Supabase reuses the same read-only guardrails as the PostgreSQL connector, applied automatically — you don’t configure anything.
  • Read-only only. SUPABASE_RUN_QUERY accepts a single SELECT/WITH statement. INSERT, UPDATE, DELETE, DDL, multi-statement input, and dangerous functions are rejected, and queries execute as Supabase’s supabase_read_only_user role so writes are blocked at the database level too. The assistant will not offer or attempt writes (no “force password reset”, “rotate credentials”, etc.) — it can only read and analyze.
  • Application schema only. Introspection and queries target your project’s public (application) schema. Supabase-internal schemas (auth, storage, realtime, vault) are excluded — a “users” question counts your own table, not auth.users, unless you explicitly ask about login accounts.
  • Sensitive columns are redacted. Columns whose names indicate secrets — password, password_hash, secret, api_key, token, private_key, ssn, cvv, card_number, and similar — are returned as [restricted] and are marked restricted in the schema, regardless of how the query selects them or of Row Level Security (which the read-only role may bypass).
  • Encrypted data is detected.
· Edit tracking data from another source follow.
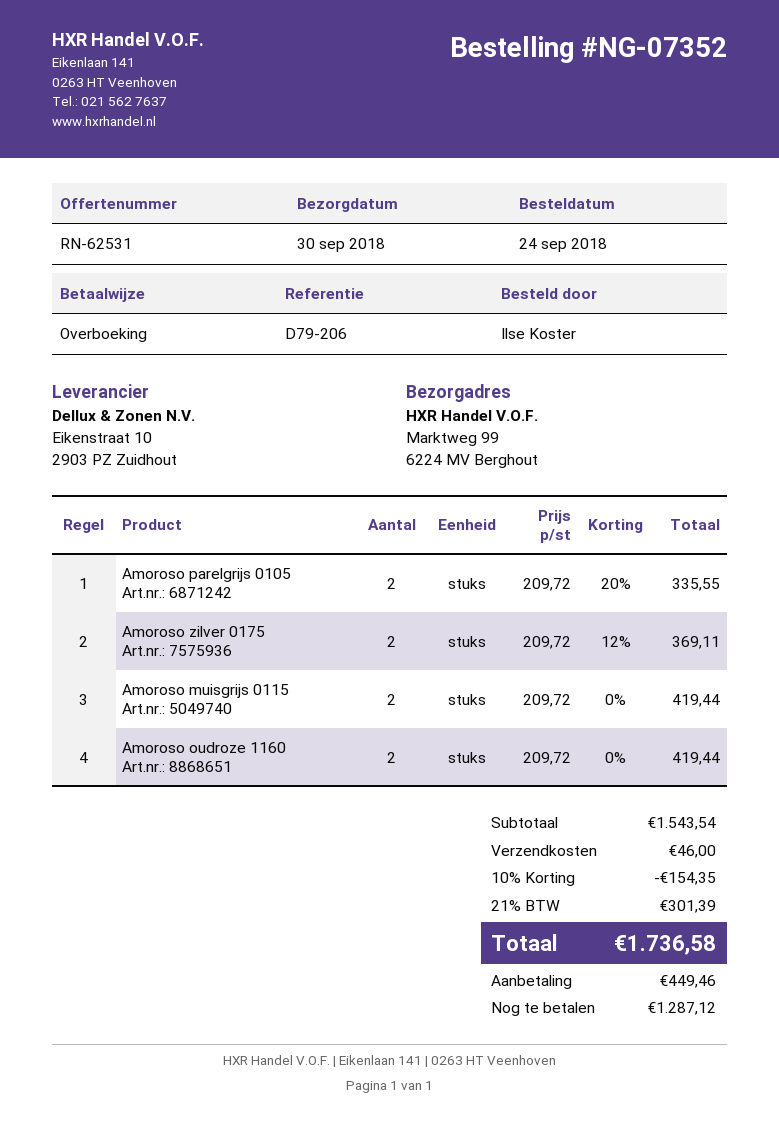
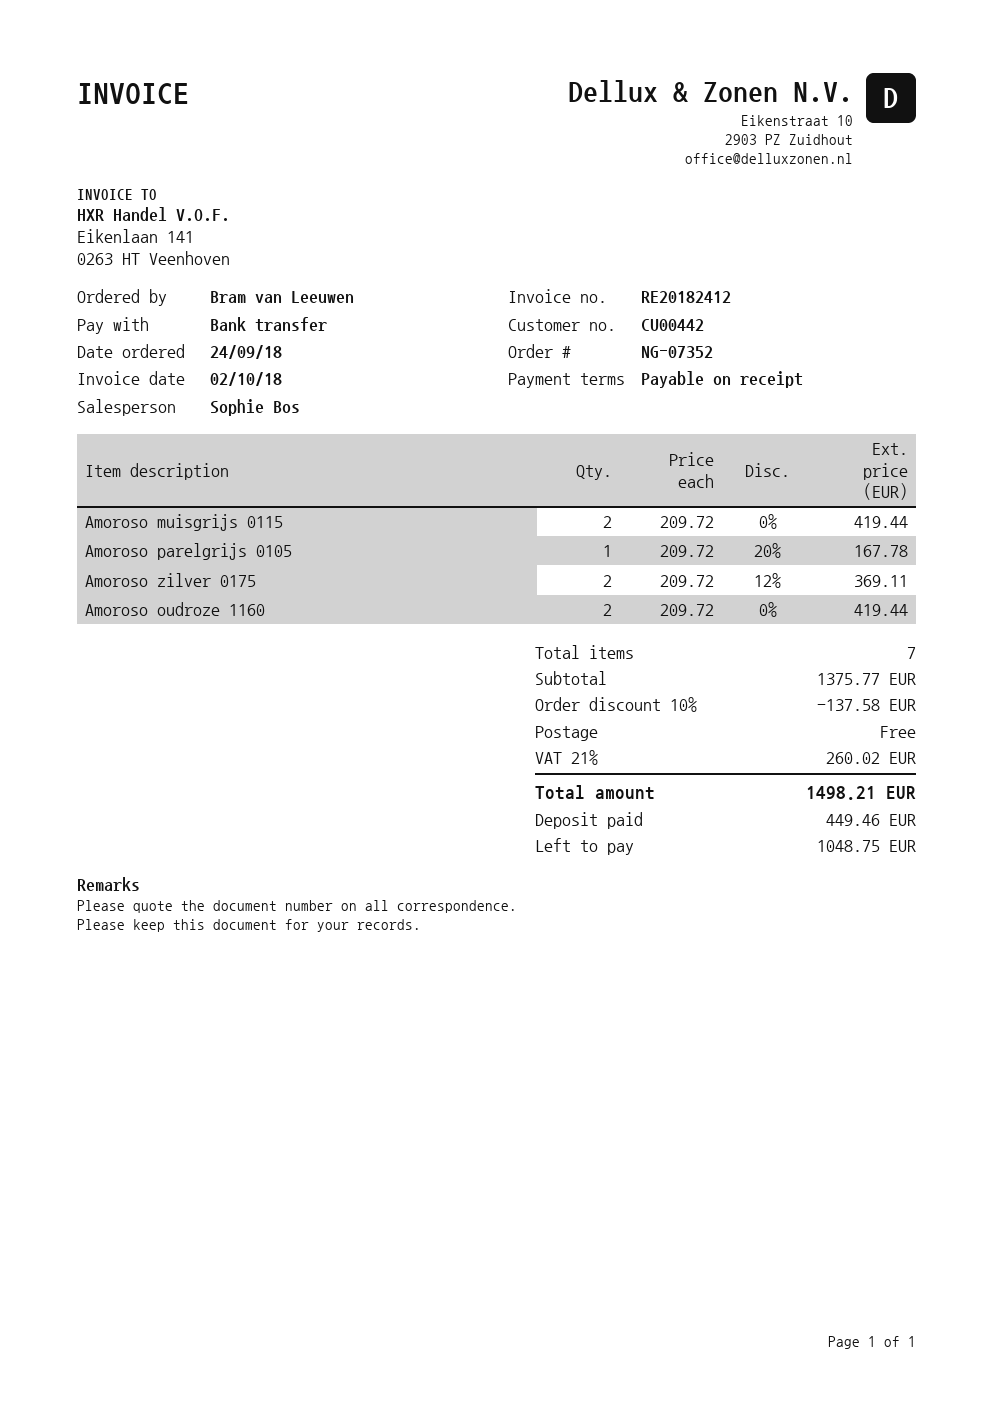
ordered by: Ilse Koster -> Bram van Leeuwen
Amoroso parelgrijs 0105: 2 x 209.72 - 20% = 335.55 -> 1 x 209.72 - 20% = 167.78
subtotal: 1543.54 -> 1375.77
discount: 10% = 154.35 -> 10% = 137.58
shipping: 46.00 -> 0.00
tax: 21% = 301.39 -> 21% = 260.02
total: 1736.58 -> 1498.21
balance: 1287.12 -> 1048.75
When a column’s values look encrypted or hashed (bcrypt/argon prefixes, high-entropy base64/hex, iv:ciphertext:tag), they are returned as [encrypted] and the assistant tells you the data is encrypted at rest rather than presenting unreadable values.
Row results are capped (default 1000 rows) and queries run under a statement timeout. Ask for a count(*) or an aggregate when you want totals rather than every row.